### TASK DIRECTIONS
Your job is to copy every line in the material containing the word "Stockholm".

(DATASET ENTRIES)

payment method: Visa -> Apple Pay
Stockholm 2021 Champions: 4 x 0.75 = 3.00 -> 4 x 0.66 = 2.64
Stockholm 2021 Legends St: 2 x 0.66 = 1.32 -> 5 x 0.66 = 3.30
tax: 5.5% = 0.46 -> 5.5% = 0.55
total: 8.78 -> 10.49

(End DATASET ENTRIES)
(DATASET ENTRIES)

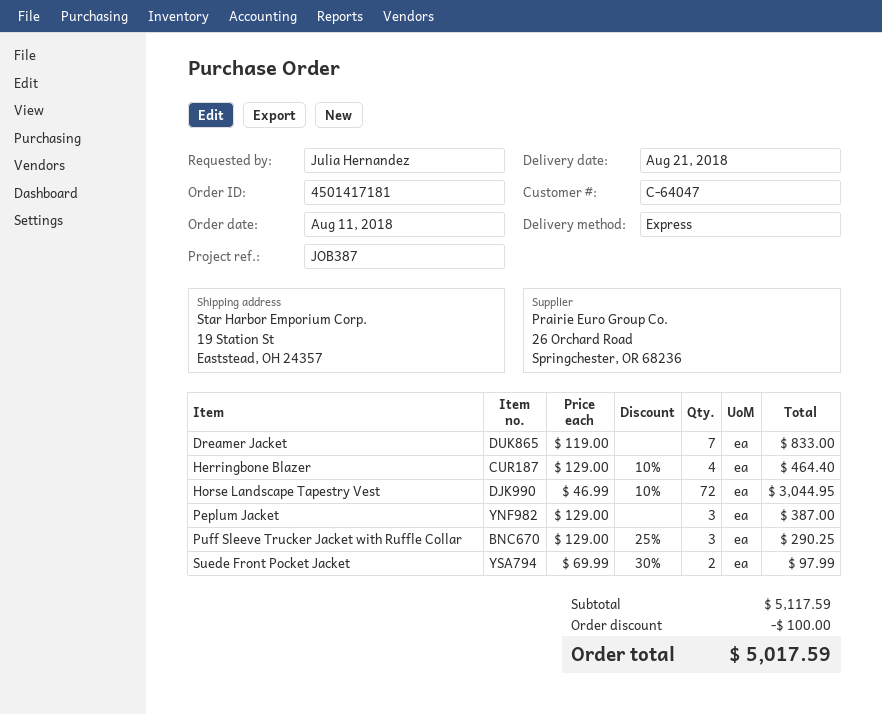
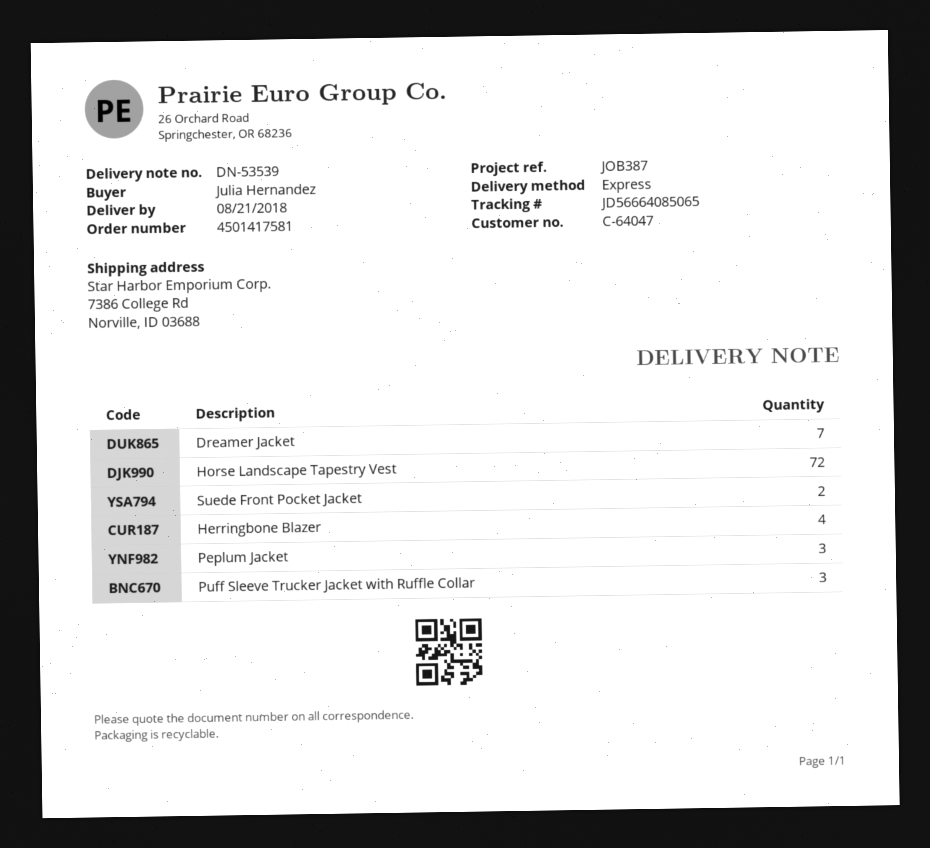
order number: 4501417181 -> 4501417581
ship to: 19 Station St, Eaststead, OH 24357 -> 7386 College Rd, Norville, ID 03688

(End DATASET ENTRIES)

### TASK RESPONSE
Stockholm 2021 Champions: 4 x 0.75 = 3.00 -> 4 x 0.66 = 2.64
Stockholm 2021 Legends St: 2 x 0.66 = 1.32 -> 5 x 0.66 = 3.30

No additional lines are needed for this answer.